We have shown that cyanobacterial blooms contain highly (but not exactly) repeatable communities of Cyanobacteria and other bacteria. It appears that the community begins to change before a full-blown bloom, suggesting that sequence-based surveys could provide useful early warning signals. While the predictions of our models are fairly coarse-grained (e.g. prediction error on the order of weeks), they suggest that more accurate prediction might be enabled with increased sampling frequency. It remains to be seen to what extent bloom and pre-bloom communities – which show repeatable dynamics within one lake – are also repeatable across different lakes, and to what extent predictors could be universal or lake-specific. To improve predictions going forward, we suggest sampling additional lakes with dense time-courses, paired with 16S or metagenomic sequencing. In order to predict not just blooms but also the toxicity of blooms, sequencing should be paired with detailed toxin analyses.
Data availability
Raw sequence data have been deposited NCBI GenBank under BioProject number PRJNA353865.
Author information
The authors declare no competing financial interest.
Acknowledgments
We thank Joe Bielawski, Lawrence David, Yonatan Friedman, Catherine Girard, Alan Hutchison, Jean-Baptiste Leducq, Pierre Legendre, Julie Marleau, Simone Perinet, Sarah Preheim, Zofia Taranu, Justin Silverman, Gavin Simpson and Amy Willis for advice, help in the laboratory and/or with data analysis.

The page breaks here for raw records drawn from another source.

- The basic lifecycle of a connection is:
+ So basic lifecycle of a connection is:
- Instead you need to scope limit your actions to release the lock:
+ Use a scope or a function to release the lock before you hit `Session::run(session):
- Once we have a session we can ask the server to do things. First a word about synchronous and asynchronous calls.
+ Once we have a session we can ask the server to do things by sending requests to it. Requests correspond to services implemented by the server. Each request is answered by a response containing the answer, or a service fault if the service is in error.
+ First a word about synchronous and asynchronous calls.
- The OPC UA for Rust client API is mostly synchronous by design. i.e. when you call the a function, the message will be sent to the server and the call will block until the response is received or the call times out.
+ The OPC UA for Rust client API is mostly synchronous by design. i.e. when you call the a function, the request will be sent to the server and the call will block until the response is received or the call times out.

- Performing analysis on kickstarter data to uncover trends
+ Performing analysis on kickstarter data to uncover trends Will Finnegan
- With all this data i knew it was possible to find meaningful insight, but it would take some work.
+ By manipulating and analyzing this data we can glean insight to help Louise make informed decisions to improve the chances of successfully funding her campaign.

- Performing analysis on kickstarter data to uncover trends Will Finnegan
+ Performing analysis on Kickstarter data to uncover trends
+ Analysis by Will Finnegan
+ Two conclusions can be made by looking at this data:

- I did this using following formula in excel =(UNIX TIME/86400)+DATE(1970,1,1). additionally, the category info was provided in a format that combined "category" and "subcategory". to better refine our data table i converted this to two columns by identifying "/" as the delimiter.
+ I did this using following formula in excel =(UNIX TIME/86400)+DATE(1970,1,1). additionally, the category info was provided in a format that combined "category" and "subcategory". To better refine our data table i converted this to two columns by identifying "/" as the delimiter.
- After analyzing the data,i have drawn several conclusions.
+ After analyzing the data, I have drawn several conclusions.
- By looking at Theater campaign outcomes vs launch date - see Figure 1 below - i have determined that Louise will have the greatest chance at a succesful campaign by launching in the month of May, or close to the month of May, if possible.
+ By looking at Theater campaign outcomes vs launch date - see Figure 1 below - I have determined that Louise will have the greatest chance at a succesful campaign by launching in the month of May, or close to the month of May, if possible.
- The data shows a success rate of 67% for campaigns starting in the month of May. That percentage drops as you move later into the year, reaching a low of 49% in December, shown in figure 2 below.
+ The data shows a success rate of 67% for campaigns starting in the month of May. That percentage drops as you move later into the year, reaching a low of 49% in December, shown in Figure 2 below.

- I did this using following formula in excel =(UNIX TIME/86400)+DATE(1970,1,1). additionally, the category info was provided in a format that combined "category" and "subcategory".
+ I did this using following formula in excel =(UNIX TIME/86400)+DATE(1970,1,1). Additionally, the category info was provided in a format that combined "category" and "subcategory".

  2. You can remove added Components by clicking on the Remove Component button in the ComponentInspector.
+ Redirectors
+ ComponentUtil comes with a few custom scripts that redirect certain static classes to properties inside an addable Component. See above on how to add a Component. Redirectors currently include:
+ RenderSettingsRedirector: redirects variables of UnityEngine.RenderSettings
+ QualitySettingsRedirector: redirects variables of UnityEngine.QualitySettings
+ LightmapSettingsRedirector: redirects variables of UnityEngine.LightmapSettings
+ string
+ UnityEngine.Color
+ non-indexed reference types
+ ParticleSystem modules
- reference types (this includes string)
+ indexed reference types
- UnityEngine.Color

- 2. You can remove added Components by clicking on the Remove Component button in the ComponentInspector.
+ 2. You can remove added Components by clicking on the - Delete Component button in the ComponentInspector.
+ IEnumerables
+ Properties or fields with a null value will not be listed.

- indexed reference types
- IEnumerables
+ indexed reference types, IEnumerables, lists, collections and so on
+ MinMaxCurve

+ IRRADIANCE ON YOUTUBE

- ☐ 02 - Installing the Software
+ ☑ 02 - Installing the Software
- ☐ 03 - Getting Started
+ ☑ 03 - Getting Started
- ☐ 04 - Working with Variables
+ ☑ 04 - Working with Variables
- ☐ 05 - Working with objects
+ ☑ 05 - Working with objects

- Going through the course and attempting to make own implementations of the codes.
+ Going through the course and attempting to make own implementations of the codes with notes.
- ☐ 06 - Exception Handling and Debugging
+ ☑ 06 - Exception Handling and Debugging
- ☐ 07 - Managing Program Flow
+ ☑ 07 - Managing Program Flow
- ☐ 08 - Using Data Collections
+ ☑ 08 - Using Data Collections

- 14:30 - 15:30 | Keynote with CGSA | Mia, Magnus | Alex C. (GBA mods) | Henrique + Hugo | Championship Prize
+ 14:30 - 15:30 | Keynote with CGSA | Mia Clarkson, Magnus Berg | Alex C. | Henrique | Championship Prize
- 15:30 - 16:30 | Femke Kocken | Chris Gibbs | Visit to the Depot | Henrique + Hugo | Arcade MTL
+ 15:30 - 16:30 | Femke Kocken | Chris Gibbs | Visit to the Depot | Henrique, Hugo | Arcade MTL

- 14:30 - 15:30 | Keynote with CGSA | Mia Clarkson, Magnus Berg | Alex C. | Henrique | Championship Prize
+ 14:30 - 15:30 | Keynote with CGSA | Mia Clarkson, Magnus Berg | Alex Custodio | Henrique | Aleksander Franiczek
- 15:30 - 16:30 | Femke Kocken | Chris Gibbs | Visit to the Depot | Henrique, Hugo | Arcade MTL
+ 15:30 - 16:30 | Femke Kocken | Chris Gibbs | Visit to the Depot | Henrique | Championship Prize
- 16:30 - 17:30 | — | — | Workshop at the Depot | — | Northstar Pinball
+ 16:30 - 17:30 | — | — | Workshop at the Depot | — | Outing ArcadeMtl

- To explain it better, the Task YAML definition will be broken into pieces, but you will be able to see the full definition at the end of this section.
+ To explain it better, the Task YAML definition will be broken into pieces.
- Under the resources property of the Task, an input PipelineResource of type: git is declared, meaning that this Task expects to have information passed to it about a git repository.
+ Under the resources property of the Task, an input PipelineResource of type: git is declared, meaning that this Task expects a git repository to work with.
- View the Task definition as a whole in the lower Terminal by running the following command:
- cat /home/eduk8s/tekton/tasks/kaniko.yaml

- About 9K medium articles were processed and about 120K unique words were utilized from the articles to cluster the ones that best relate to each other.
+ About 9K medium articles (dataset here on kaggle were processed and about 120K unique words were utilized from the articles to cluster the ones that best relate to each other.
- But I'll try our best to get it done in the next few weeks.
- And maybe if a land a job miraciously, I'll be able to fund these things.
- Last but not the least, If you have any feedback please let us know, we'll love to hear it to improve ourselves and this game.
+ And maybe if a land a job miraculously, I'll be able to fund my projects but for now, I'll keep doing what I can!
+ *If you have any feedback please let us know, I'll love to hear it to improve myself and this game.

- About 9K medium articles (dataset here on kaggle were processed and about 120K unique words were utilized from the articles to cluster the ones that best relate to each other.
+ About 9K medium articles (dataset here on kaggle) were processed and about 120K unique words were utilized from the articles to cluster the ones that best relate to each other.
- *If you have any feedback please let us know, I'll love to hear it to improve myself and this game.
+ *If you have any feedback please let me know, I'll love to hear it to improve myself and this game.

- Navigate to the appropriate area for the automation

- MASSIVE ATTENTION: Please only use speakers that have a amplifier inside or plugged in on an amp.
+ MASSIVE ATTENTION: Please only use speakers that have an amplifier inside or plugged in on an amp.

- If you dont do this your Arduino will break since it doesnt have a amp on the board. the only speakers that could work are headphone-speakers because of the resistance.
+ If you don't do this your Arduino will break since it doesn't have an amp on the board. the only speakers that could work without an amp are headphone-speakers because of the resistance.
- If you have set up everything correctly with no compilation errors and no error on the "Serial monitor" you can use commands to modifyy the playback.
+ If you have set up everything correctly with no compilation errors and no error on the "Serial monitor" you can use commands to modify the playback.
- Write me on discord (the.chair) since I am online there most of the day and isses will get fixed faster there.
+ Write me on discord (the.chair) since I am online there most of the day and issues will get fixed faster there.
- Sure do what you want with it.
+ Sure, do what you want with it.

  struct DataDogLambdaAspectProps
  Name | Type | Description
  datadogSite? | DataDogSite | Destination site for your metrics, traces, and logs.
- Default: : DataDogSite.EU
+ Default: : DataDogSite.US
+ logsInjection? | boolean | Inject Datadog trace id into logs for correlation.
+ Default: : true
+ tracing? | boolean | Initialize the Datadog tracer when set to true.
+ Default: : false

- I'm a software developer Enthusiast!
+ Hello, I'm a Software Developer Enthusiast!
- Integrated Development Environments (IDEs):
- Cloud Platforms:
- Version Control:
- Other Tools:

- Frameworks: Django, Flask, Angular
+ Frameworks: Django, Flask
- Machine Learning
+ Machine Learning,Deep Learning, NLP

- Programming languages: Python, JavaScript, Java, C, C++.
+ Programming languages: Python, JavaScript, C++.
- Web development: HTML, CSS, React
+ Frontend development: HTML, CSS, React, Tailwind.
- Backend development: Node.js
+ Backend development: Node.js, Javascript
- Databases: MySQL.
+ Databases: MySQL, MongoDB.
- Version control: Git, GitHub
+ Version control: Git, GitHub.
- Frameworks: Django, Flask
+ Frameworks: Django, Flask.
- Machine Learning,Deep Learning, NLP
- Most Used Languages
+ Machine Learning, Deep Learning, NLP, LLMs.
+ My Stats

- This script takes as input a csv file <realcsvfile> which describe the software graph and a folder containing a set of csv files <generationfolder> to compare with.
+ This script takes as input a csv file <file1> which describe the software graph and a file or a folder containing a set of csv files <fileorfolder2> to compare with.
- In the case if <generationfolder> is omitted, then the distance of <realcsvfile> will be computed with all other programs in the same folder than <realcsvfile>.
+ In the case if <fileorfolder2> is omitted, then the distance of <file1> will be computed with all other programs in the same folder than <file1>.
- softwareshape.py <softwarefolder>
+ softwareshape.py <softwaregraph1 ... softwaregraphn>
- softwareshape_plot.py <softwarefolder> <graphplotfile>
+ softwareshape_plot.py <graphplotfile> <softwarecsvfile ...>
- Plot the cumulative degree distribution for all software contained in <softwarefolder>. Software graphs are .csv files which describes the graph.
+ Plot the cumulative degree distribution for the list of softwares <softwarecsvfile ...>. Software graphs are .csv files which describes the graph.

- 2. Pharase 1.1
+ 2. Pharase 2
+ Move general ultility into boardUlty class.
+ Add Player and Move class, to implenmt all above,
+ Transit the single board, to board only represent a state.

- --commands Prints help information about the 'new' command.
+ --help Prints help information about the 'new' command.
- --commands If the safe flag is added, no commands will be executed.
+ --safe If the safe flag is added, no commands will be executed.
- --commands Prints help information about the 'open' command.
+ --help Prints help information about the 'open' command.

We thank three anonymous peer reviewers for their detailed and constructive suggestions. We also thank everyone who participated in sampling, data collection and analysis, with special thanks to David Juck, Alberto Mazza and Miria Elias. This research was funded by a Natural Sciences and Engineering Research Council (NSERC) Discovery grant and a Fonds de Recherche du Québec Nature et Technologies (FRQNT) New Researcher grant to BJS, and the federal government interdepartmental Genomics Research and Development Initiative (GRDI). NT is funded by a project from the European Union’s Horizon 2020 research and innovation program under the Marie Sklodowska-Curie grant agreement No 656647.